Records shown below:

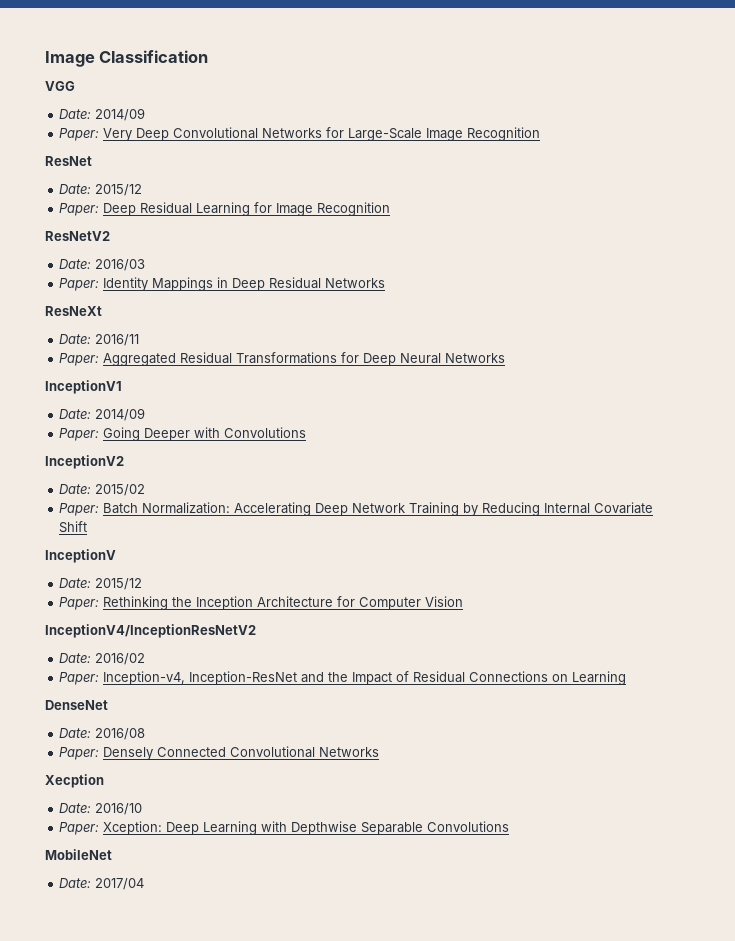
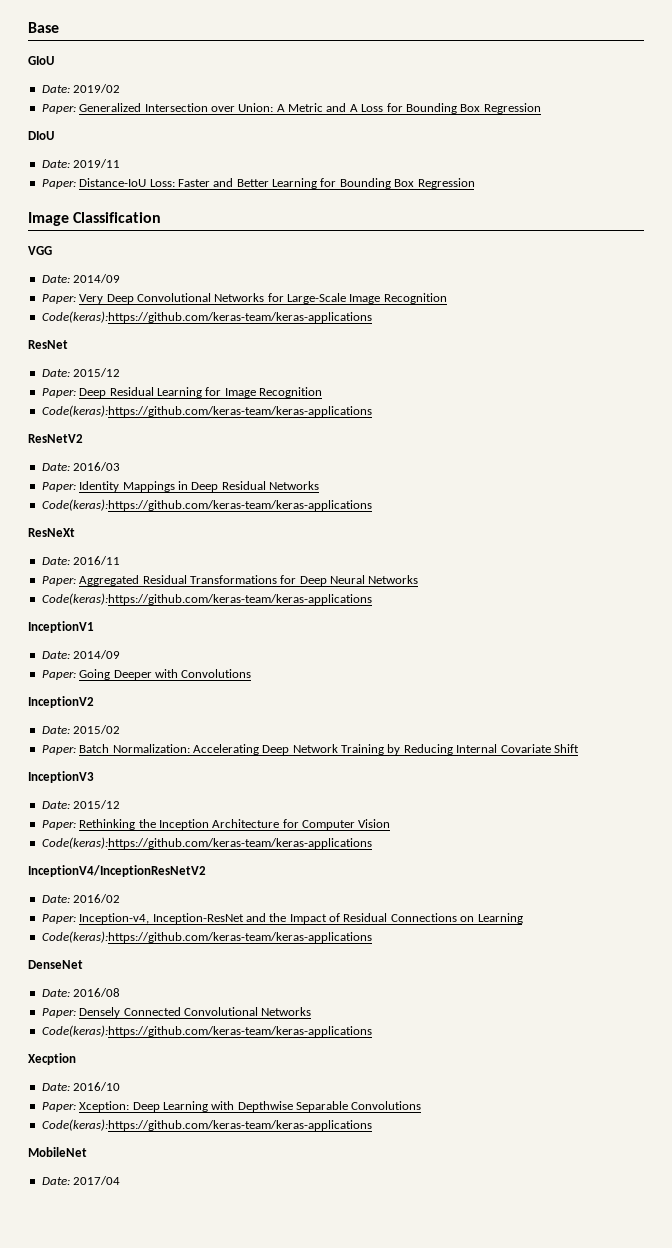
(45, 59) none -> [28,22,59,33] [28,56,54,65] [41,84,121,93] [41,103,541,114] [28,131,54,140] [41,159,121,168] [41,178,475,189] Base // GIoU // Date: 2019/02 // Paper: Generalized Intersection over Union: A Metric and A Loss for Bounding Box Regression // DIoU // Date: 2019/11 // Paper: Distance-IoU Loss: Faster and Better Learning for Bounding Box Regression //
(541, 134) none -> [41,311,372,323] // Code(keras):https://github.com/keras-team/keras-applications
(391, 209) none -> [41,405,372,417] // Code(keras):https://github.com/keras-team/keras-applications
(386, 283) none -> [41,499,372,511] // Code(keras):https://github.com/keras-team/keras-applications
(506, 358) none -> [41,593,372,605] // Code(keras):https://github.com/keras-team/keras-applications
[45,549,116,563] InceptionV -> [28,771,94,783] InceptionV3
(464, 601) none -> [41,837,372,849] // Code(keras):https://github.com/keras-team/keras-applications
(627, 678) none -> [41,931,372,943] // Code(keras):https://github.com/keras-team/keras-applications
(380, 752) none -> [41,1025,372,1037] // Code(keras):https://github.com/keras-team/keras-applications
(510, 826) none -> [41,1119,372,1131] // Code(keras):https://github.com/keras-team/keras-applications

End of Records shown.

Problem requirements >>
From the material above, copy exactly the lines between the line holding "(506, 358) none" and the line holding "(464, 601) none", inclusive, and only those.

Answer section >>
(506, 358) none -> [41,593,372,605] // Code(keras):https://github.com/keras-team/keras-applications
[45,549,116,563] InceptionV -> [28,771,94,783] InceptionV3
(464, 601) none -> [41,837,372,849] // Code(keras):https://github.com/keras-team/keras-applications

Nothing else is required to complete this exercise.